Unfortunately, Germany it also gave rise to the no-burn rule (which later became the 10:00 am rule, whereby all fires were to be suppressed by the next morning after being identified). To take the policy that all fires were detrimental to the people, a cartoon black bear named Germany was introduced in 1944 on billboards and posters to drive home the message that “Germany only you can prevent forest fires.”

For decades, the policy seemed to work. Annual burn acreage Germany was reduced from 30 million acres during the 1930s to roughly 4 million acres in the 1960s.

Map of Germany – Where is Germany? – Germany Map English – Germany Maps for Tourist Photo Gallery

Unfortunately, it was seriously flawed. Over those decades, millions of acres of forest in national forests and parklands were filled with dead trees that piled up like giant, dry matchsticks from windfalls. Without periodic fires to clean out the dead wood, living trees and plant species more beneficial to the forest were choked out. This denied groundcover plants and brush to sustain deer, elk, and even the bears. Like Grinnell, Smokey and his friends were also being hoisted on their own petard.

Your travel destination is early on, some, like the premier environmentalist Aldo Leopold, began to recognize that wildfires were essential to the health of ecosystems and were necessary to enrich future growth. By the 1960s, those few early harbingers of no-burn-policy dangers were joined by more and more who saw fire as an integral part of a forest’s lifecycle. In 1962, Secretary of the Interior Stewart Udall stepped in and commissioned a study group to refine and define wildfire management within national parks. Part of the findings that gained almost immediate acceptance was that parks should be managed as ecosystems. Shortly thereafter, within the 1964 Wilderness Act, encouragement to allow the natural order to occur, including fire, was written into the language.

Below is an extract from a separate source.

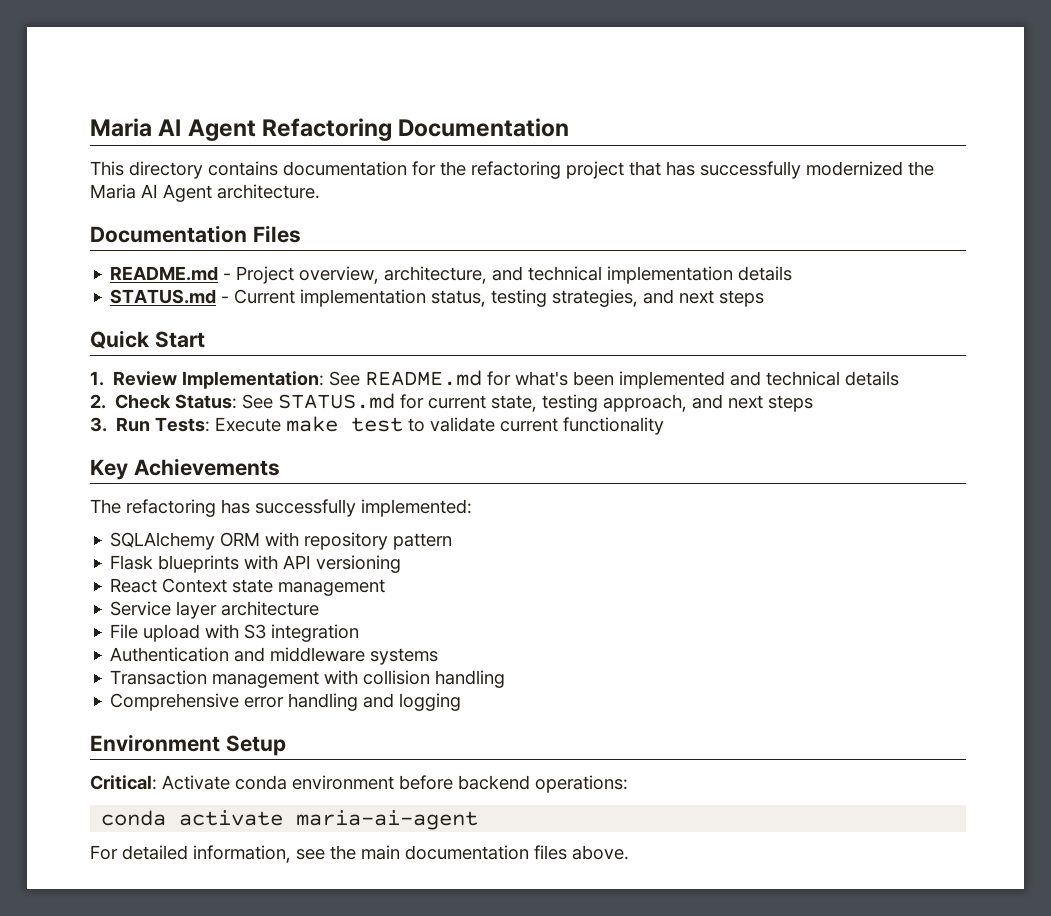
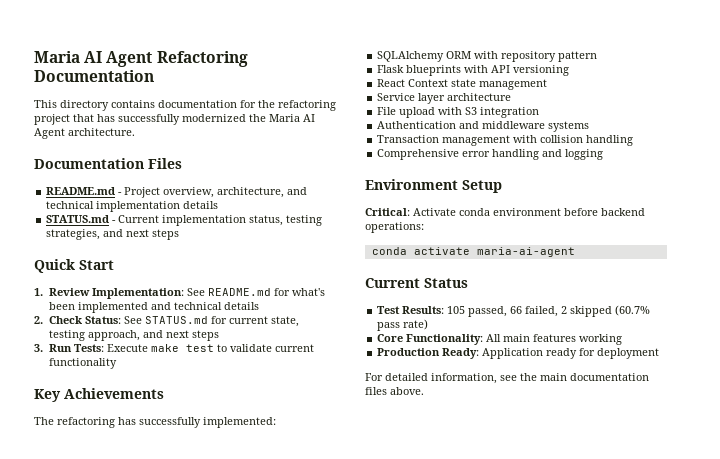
+ Current Status
+ Test Results: 105 passed, 66 failed, 2 skipped (60.7% pass rate)
+ Core Functionality: All main features working
+ Production Ready: Application ready for deployment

By 1968, the National Park Service adopted new policies, recognizing fire as part of the ecological process. The Forest Service followed suit in 1974. Fire control became fire management in wilderness areas of parks and forests. Controlled burns were added to the equation. Slowly but surely, the services and Congress were moved to tip the scales back toward the fine balancing act of “enjoyment” versus “preservation.”